→ Assignment
Below are records to transcribe in full and unchanged; omit every picture.

Records drawn from a dataset:
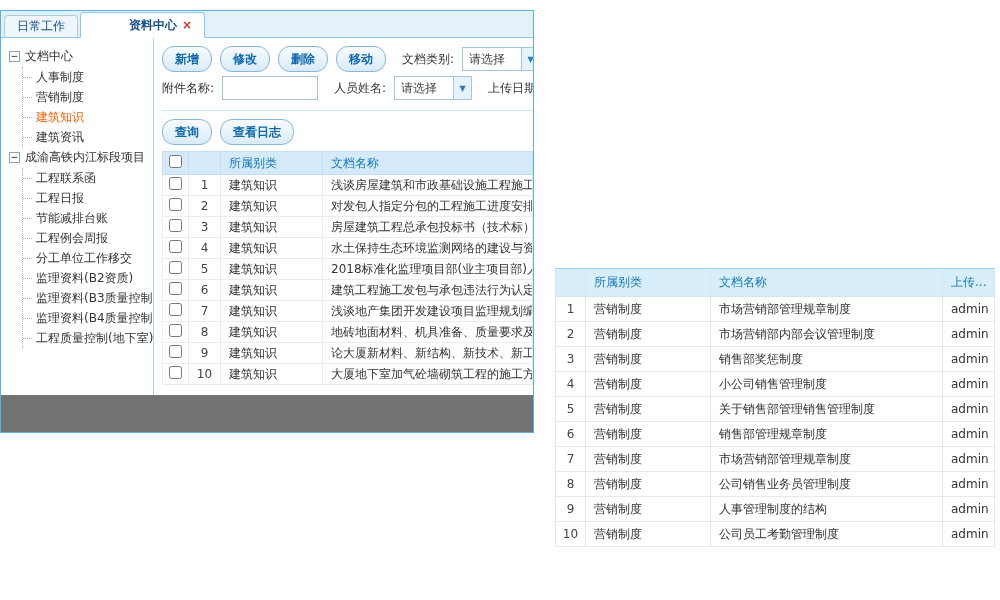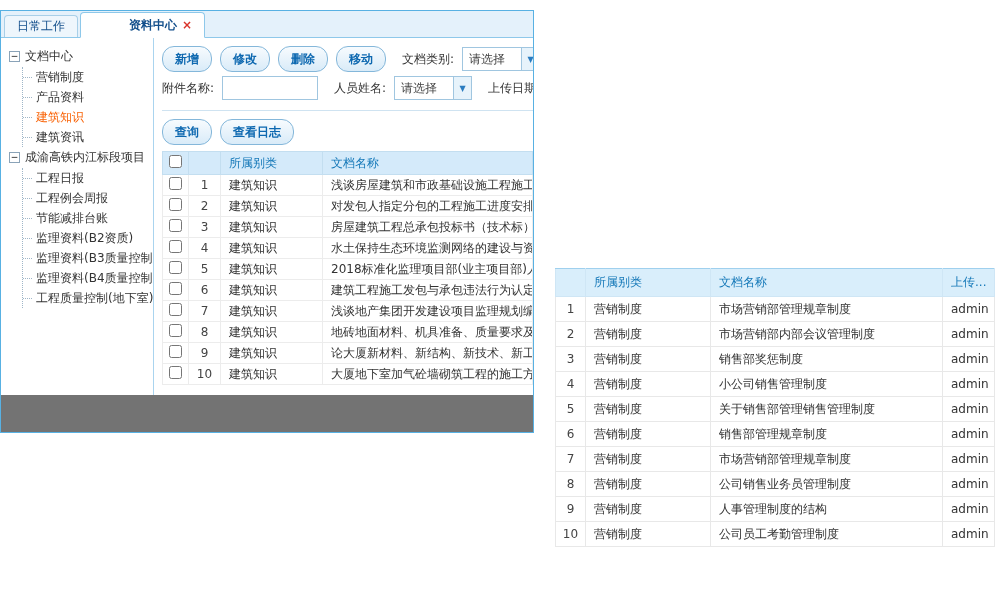"人事制度" div.tree-item { html: none -> <div> <span>人事制度</span> </div> }
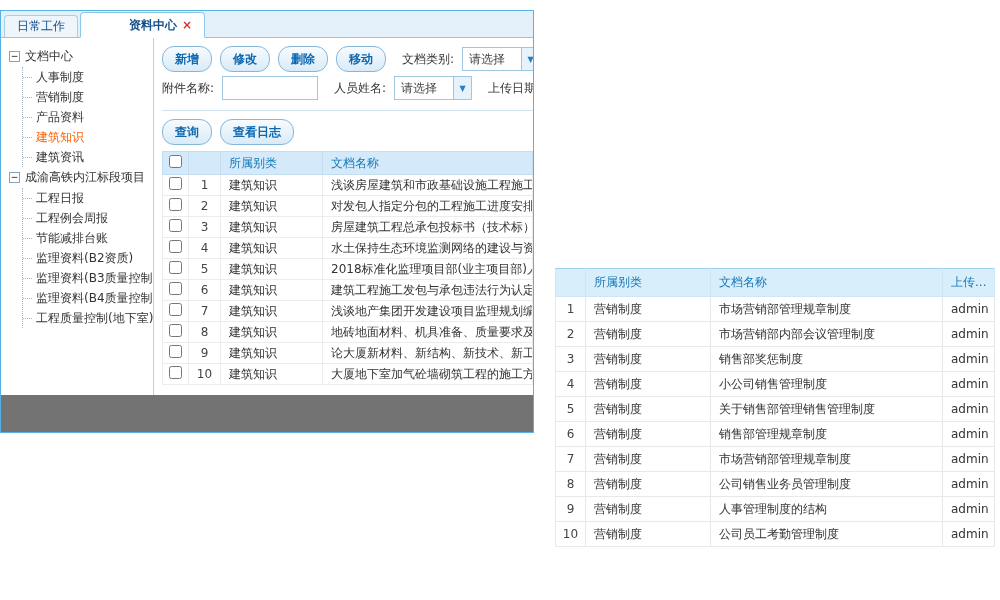"产品资料" div.tree-item { html: <div> <span>产品资料</span> </div> -> none }
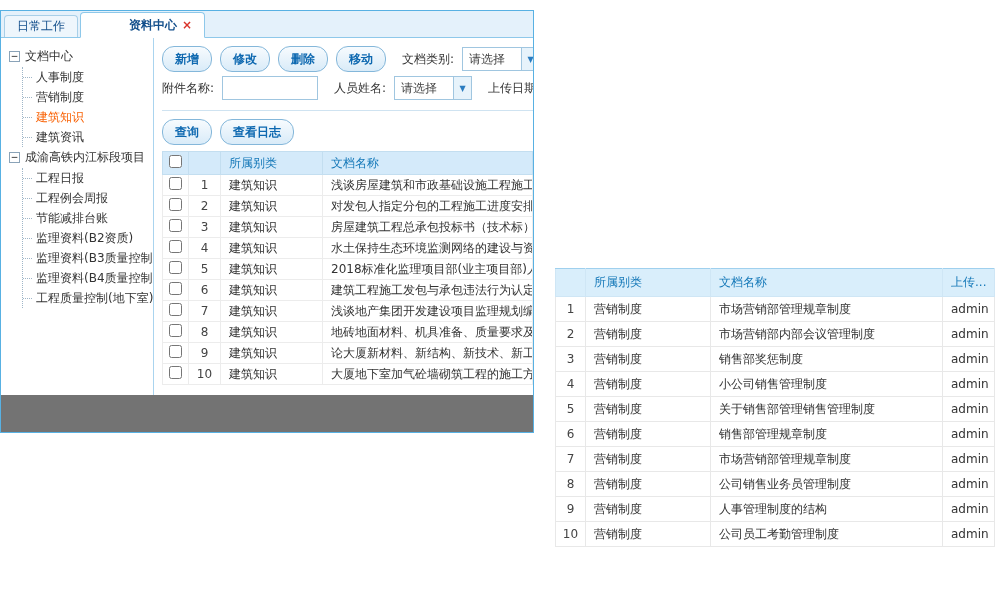"工程联系函" div.tree-item { html: none -> <div> <span>工程联系函</span> </div> }
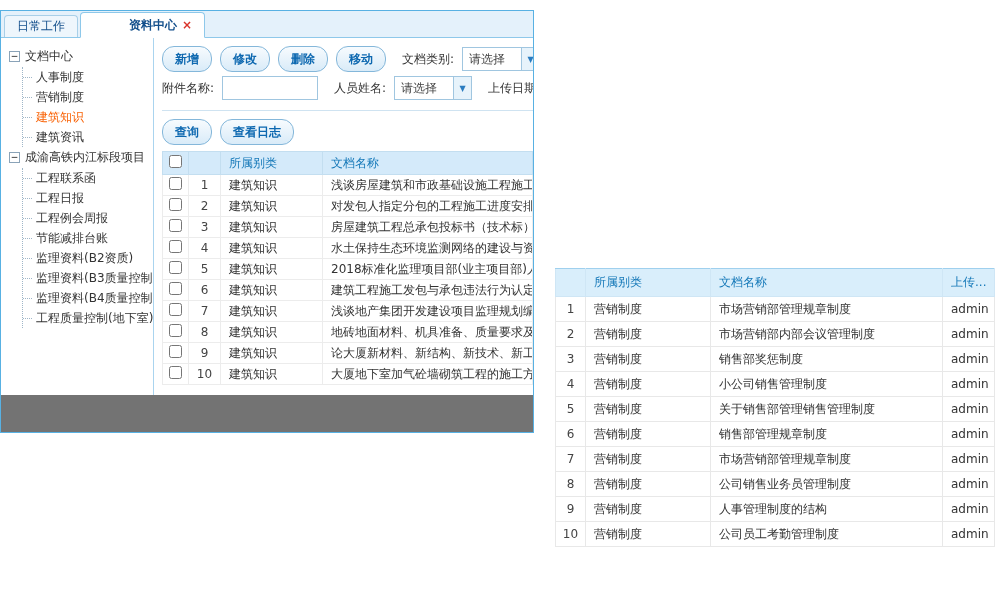"工程例会周报" div.tree-item { order: before "节能减排台账" -> after "节能减排台账" }
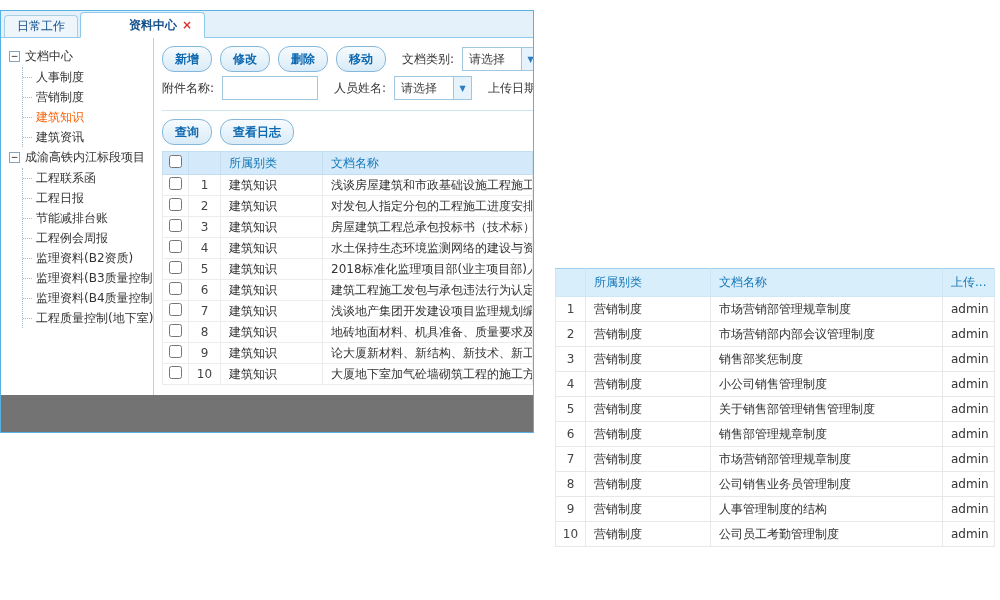"分工单位工作移交" div.tree-item { html: none -> <div> <span>分工单位工作移交</span> </div> }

→ Task solution
"人事制度" div.tree-item { html: none -> <div> <span>人事制度</span> </div> }
"产品资料" div.tree-item { html: <div> <span>产品资料</span> </div> -> none }
"工程联系函" div.tree-item { html: none -> <div> <span>工程联系函</span> </div> }
"工程例会周报" div.tree-item { order: before "节能减排台账" -> after "节能减排台账" }
"分工单位工作移交" div.tree-item { html: none -> <div> <span>分工单位工作移交</span> </div> }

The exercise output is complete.